As an experimental base we used cows of LLC "MPC Ekaterinoslavsky" of the Dnipropetrovsk region (the number of 1500 heads). The maintenance of cows is in groups. There are boxes with rubber rugs. The rearing of young animals is in group sections under the canopies using deep litter of straw.
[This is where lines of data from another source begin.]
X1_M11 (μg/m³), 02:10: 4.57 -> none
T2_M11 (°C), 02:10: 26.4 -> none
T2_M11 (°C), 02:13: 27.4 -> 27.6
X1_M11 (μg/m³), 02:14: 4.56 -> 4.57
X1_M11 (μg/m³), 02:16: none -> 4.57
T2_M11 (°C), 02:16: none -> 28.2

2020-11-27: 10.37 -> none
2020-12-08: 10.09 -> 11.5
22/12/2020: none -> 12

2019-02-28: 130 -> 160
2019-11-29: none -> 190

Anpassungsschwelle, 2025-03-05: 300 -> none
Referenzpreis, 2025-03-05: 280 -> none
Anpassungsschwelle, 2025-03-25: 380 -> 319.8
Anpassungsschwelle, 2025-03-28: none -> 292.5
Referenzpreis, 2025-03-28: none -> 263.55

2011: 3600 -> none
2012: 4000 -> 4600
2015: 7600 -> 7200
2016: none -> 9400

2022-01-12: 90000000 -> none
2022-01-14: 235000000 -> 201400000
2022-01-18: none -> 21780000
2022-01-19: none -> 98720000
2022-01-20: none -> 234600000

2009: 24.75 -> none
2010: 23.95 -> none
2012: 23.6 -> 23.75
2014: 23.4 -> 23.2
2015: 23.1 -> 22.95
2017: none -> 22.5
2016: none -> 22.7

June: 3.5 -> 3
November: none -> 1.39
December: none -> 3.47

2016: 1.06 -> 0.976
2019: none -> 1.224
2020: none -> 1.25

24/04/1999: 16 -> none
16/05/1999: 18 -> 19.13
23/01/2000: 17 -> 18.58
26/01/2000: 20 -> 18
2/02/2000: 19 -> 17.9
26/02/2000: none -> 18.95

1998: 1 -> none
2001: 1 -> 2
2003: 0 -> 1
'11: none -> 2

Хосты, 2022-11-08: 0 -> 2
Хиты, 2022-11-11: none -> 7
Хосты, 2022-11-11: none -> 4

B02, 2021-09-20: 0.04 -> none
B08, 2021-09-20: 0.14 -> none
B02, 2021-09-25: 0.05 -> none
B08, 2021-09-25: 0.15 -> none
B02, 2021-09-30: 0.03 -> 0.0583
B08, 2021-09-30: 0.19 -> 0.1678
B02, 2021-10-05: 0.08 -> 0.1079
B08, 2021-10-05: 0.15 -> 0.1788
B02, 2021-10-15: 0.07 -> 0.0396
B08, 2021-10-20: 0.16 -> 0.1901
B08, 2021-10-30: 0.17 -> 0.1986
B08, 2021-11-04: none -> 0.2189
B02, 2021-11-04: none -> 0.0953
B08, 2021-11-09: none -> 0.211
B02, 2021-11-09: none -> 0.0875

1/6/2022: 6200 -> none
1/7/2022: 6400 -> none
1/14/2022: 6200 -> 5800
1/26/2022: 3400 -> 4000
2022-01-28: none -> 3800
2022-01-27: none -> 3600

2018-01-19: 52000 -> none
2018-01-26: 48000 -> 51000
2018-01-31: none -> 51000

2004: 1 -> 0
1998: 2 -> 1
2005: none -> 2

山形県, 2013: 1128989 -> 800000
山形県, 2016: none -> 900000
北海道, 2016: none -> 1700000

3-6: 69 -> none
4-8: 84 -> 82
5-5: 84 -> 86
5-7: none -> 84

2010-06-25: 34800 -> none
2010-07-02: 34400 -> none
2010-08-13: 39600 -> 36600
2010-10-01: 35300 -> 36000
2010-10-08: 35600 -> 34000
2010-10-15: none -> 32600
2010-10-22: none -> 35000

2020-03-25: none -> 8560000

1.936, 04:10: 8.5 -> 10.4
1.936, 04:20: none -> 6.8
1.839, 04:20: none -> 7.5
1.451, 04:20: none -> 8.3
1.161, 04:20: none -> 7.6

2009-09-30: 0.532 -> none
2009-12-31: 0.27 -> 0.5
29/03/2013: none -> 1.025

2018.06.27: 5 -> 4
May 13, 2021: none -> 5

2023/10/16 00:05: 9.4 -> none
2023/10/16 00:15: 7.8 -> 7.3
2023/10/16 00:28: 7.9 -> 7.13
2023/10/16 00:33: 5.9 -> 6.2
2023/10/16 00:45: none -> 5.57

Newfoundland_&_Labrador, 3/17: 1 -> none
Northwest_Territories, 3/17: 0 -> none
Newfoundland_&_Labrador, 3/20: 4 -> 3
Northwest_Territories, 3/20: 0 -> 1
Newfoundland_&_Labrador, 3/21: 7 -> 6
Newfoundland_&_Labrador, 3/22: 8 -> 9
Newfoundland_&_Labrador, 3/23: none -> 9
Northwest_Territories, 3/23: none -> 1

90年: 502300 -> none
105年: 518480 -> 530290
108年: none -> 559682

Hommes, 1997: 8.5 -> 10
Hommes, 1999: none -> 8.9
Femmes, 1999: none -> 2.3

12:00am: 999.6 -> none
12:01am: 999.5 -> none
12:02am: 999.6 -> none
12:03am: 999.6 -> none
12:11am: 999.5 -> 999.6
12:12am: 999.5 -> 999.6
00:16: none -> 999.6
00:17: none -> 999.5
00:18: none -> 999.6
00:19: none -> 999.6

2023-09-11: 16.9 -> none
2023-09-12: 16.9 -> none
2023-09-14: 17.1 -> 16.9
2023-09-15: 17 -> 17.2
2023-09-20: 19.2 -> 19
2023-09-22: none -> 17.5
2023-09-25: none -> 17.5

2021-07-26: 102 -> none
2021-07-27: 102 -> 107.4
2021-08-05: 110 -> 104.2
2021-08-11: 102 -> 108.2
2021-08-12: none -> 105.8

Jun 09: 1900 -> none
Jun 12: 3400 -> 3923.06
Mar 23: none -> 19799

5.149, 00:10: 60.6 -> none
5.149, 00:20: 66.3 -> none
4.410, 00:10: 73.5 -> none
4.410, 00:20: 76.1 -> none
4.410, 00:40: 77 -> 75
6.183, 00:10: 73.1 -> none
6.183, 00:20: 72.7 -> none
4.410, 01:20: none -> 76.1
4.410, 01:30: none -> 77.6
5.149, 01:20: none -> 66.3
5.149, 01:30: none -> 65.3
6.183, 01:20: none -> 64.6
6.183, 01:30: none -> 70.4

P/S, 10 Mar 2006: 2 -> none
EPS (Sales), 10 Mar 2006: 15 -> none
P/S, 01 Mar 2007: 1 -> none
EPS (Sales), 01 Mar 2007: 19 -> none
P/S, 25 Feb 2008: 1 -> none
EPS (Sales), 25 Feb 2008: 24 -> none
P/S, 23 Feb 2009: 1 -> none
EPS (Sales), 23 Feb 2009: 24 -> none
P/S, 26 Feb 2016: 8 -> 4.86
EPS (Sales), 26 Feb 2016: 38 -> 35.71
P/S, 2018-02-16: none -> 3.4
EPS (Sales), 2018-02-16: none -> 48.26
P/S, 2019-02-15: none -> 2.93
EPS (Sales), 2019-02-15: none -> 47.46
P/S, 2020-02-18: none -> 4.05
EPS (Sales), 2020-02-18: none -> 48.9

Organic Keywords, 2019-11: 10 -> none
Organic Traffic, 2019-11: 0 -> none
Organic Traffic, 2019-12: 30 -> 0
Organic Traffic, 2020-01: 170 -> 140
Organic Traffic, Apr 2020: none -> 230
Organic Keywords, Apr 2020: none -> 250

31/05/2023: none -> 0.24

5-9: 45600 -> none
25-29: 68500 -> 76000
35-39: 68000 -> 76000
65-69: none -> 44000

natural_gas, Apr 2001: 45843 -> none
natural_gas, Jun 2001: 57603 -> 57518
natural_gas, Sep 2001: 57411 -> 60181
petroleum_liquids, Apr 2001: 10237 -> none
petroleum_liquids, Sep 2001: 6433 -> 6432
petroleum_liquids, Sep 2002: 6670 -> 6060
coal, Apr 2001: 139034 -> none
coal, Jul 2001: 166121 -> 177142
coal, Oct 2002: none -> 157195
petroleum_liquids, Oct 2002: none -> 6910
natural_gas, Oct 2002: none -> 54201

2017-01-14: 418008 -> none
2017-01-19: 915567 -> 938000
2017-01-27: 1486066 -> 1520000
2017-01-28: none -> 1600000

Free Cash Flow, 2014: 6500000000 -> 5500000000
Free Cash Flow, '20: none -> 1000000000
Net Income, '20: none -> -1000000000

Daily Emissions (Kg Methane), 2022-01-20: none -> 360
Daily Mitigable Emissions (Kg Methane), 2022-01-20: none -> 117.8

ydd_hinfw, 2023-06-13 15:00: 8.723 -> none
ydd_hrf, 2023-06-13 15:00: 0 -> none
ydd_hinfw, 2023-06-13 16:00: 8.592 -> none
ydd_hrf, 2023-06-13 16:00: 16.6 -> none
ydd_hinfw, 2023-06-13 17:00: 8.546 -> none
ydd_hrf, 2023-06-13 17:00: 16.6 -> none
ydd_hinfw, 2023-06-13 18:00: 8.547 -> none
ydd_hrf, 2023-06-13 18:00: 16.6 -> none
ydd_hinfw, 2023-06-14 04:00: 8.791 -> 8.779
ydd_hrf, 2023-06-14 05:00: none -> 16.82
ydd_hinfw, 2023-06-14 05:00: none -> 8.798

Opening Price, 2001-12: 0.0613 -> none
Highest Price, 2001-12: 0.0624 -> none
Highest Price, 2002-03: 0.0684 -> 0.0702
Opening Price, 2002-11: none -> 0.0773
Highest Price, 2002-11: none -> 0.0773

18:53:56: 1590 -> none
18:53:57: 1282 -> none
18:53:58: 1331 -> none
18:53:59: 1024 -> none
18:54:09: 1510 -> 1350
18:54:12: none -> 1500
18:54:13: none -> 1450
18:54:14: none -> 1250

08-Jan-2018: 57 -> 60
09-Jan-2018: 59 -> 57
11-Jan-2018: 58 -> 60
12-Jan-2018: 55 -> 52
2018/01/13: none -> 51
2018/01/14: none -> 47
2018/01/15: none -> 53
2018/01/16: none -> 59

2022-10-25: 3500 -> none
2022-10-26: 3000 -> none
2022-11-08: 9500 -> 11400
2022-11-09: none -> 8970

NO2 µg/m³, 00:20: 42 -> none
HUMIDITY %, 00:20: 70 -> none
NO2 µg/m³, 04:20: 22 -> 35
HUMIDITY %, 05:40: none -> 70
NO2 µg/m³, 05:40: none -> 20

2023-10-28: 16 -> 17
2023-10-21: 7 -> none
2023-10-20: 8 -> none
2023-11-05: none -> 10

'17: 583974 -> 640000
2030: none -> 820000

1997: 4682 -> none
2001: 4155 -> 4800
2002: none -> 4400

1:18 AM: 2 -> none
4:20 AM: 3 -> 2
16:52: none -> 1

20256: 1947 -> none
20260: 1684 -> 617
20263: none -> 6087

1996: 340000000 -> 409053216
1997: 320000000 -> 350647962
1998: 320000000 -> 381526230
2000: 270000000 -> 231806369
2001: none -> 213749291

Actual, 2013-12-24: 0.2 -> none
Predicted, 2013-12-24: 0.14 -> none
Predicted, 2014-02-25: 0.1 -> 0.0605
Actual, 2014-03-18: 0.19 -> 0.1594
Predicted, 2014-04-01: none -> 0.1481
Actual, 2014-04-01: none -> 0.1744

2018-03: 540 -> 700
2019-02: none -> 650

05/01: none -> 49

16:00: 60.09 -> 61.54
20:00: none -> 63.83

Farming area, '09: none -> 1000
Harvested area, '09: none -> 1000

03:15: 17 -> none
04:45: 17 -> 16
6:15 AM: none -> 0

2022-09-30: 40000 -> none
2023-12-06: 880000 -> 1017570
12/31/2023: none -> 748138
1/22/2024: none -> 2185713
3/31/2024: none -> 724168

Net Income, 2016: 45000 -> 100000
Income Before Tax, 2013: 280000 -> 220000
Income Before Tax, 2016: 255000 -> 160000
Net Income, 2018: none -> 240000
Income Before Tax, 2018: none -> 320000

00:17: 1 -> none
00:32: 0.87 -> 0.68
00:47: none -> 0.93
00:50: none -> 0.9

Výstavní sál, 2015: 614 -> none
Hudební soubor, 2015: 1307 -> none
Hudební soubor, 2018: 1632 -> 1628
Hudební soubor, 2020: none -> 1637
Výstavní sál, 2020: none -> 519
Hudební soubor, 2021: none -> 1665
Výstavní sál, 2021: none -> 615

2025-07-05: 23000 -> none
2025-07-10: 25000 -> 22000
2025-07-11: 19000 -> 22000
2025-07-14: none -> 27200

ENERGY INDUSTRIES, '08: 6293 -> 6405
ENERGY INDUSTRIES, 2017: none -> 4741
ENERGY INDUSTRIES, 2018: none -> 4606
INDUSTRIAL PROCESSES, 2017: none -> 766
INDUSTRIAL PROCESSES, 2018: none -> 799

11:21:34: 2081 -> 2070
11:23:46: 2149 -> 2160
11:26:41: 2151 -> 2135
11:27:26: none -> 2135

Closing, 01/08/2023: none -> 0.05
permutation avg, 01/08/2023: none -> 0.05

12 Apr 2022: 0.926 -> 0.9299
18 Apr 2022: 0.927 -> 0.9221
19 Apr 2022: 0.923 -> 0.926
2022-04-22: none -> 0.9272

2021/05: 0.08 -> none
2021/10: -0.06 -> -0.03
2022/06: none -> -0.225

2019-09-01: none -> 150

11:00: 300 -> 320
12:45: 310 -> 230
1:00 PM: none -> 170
Milking of cows conducts three times per day at the milking parlor "Parallel" 2 x 20 by company "De Laval" with the computer system of herd monitoring "Dairy Comp - 350".

As a criterion for evaluating the protein intake and milk-derived protein, we used the formula of the GECP (Grosse Efficiency of Crude Protein) (Jonker et al., 2002; Ruban et al., 2017):

GECP= CPM .

CPI

where CPM - protein yield in milk; CPI - crude protein intake.

The dynamics of possible changes in the reciprocal efficiency of pure protein (GECP) depends at values of the input (feed) and the output (milk) proteins. Conversion efficiency is high in cases where the total amount of source protein reaches 40-50% of the consumed inbound protein. As a group indicator for certain technology groups, the value of GECP indirectly indicates the possibility of protein synthesis due to action of microbial flora of the rumen in cows.

In the conditions of LLC "MPC Ekaterinoslavsky" for each of the technological groups daily we fixed the following indicators: the number of animals in the technological group (heads); milk yield for group (kg); fat and protein content in milk (%); the level of somatic cells in milk (thousand pcs / ml); urea content in milk (mg%); the amount of feed consumed by cows in the form of dry matter of feed, minus residues (kg). Animals of Brown Swiss breed were kept in production sections Nos. 33 and 34, and cows of domestic ukrainian breeds kept in production section No.3. In addition, we analyzed 478 daily observations during the year (from May 2016 to May 2017) in twelve technological groups, which included dairy cows at different stages of the lactation and with different health conditions.

For dairy cows three feeding rations were used, which are calculated for the corresponding level of productivity and live weight of cows (Table 1). Thus, the first diet is calculated on a live weight of cows of 635 kg, daily milk yield of 32 kg; the second diet -respectively 650 kg and 24 kg, the third diet - respectively 635 kg and 24 kg. The estimated fat and protein content in all three diets was 4.0% and 3.4%, respectively.

Diets for feeding cows are drawn up and balanced on the basis of a computer program with participation of representatives of the company "Kargil". At the same time the requirements for feeding dairy cattle (Hutjens, 2006; National..., 2001; Ruban et al., 2015) were used.

Table 1. Characteristics of feeding rations of various technological groups (data on the amount of dry matter of feed - DMF*)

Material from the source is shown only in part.